▶ **ASSIGNMENT**
Starting at the line below holding "[175,594,253,609] Criterion ->" and stopping at the line holding "[150,666,305,688] bin/c_koans ->", print every line exactly, both ends included, and leave the rest out.

▶ **MATERIAL PROVIDED**
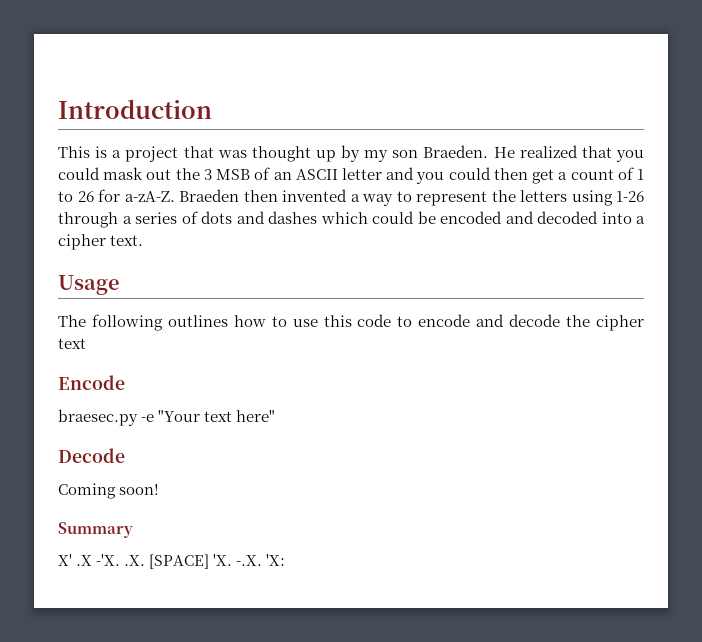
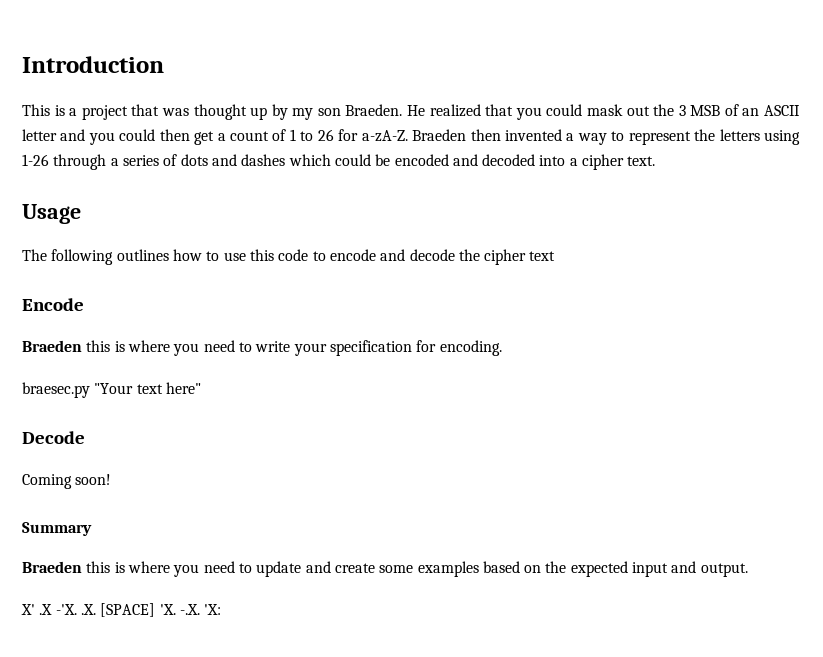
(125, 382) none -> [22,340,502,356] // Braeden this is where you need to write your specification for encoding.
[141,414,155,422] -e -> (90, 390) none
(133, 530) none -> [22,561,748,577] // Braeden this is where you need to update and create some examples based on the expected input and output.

--

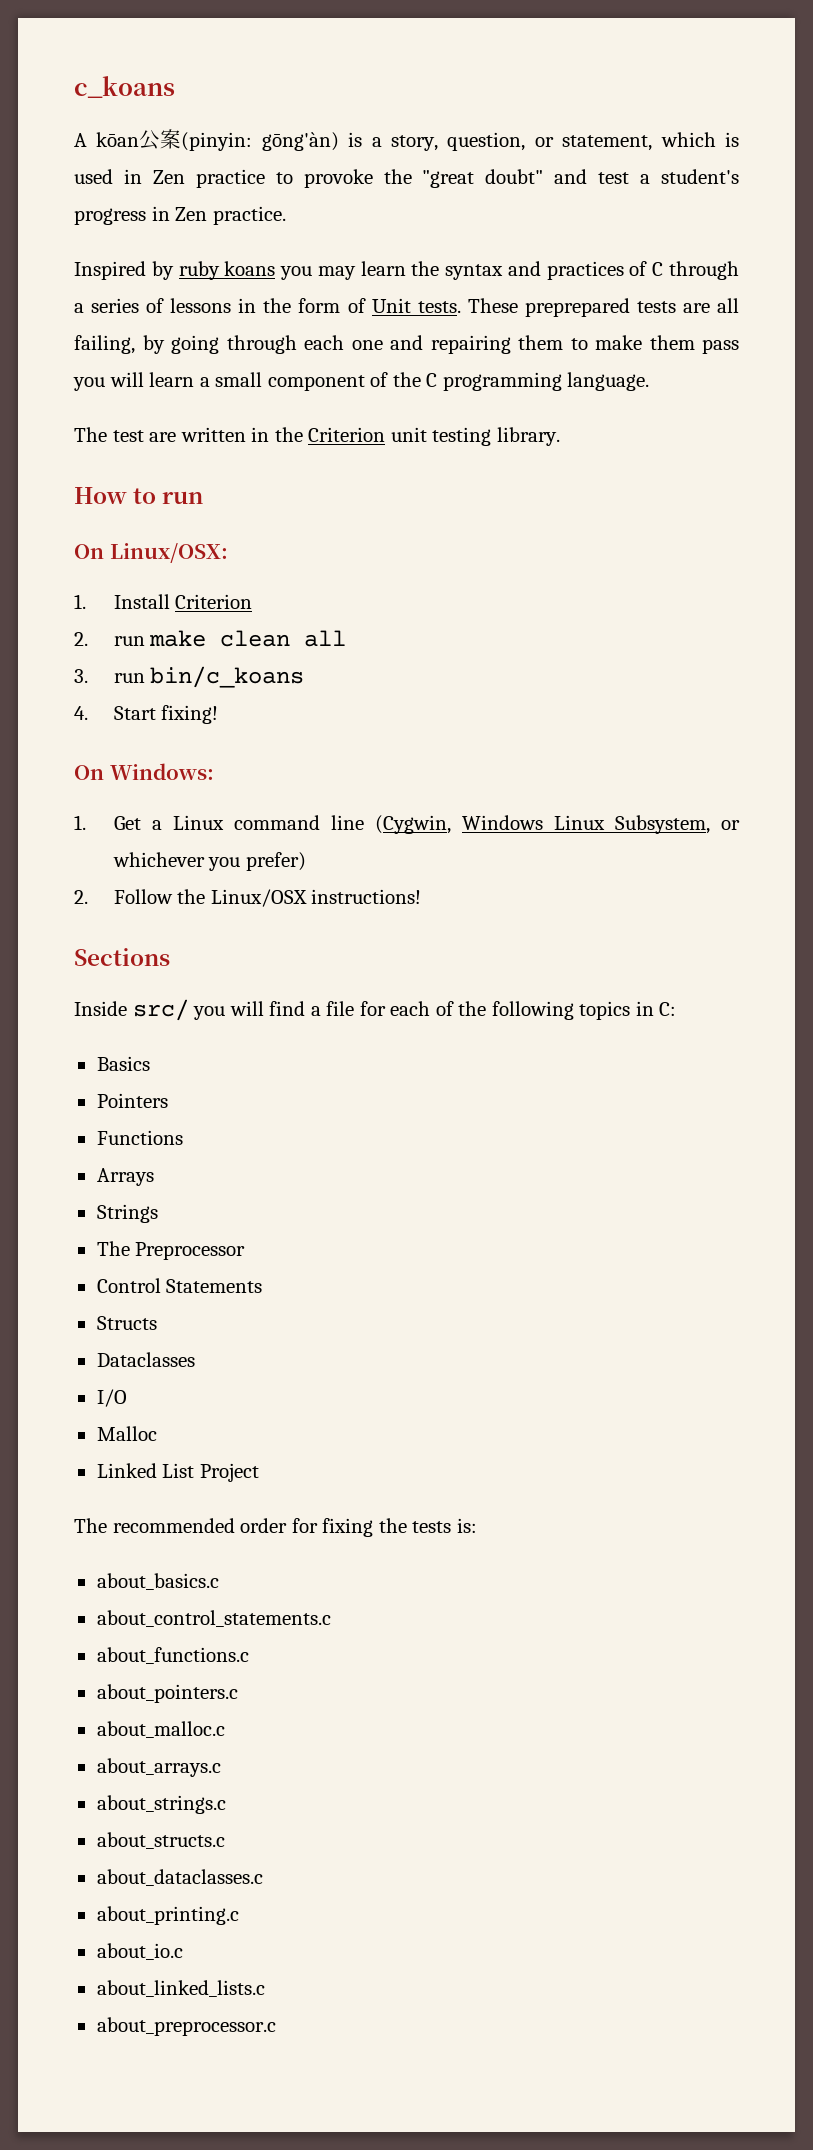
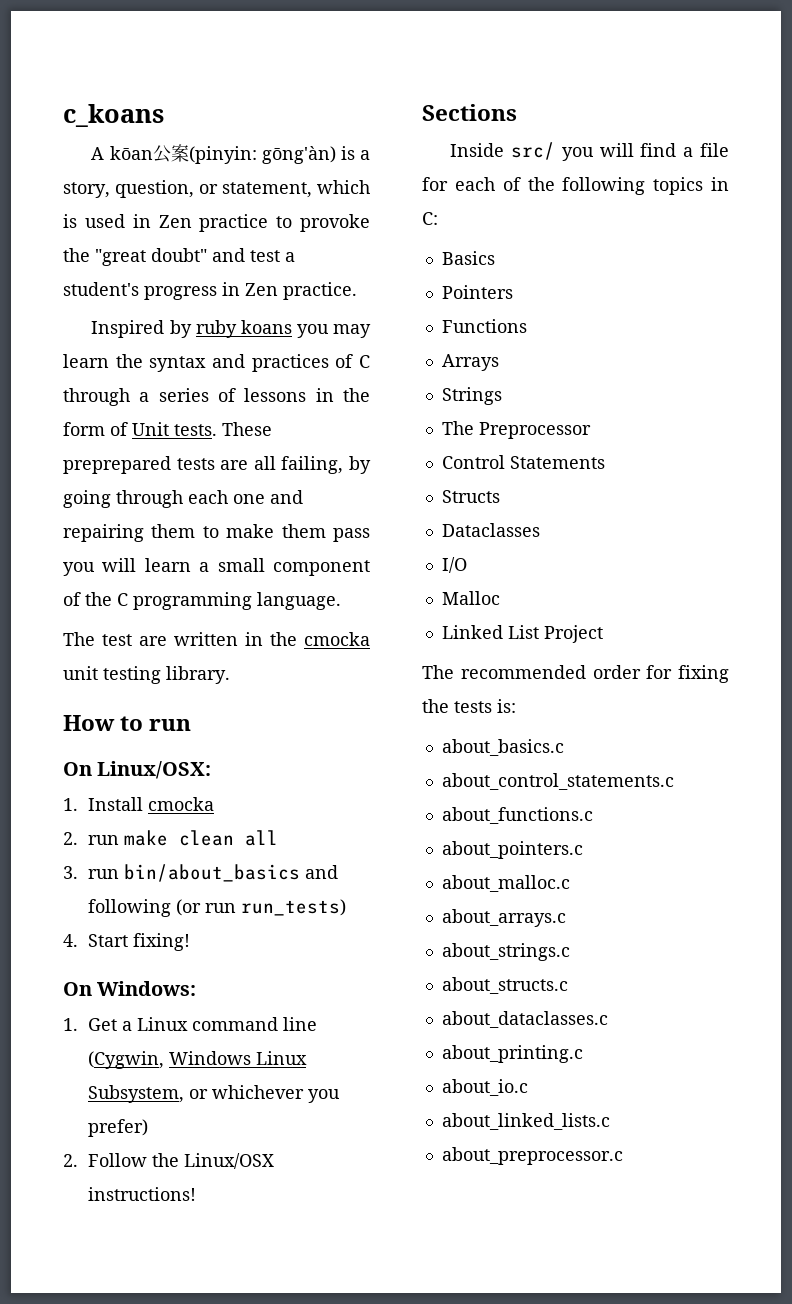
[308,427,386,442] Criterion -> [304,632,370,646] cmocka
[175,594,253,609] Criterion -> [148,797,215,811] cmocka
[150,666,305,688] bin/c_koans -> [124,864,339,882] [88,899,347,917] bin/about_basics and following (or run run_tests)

▶ **EXPECTED ANSWER**
[175,594,253,609] Criterion -> [148,797,215,811] cmocka
[150,666,305,688] bin/c_koans -> [124,864,339,882] [88,899,347,917] bin/about_basics and following (or run run_tests)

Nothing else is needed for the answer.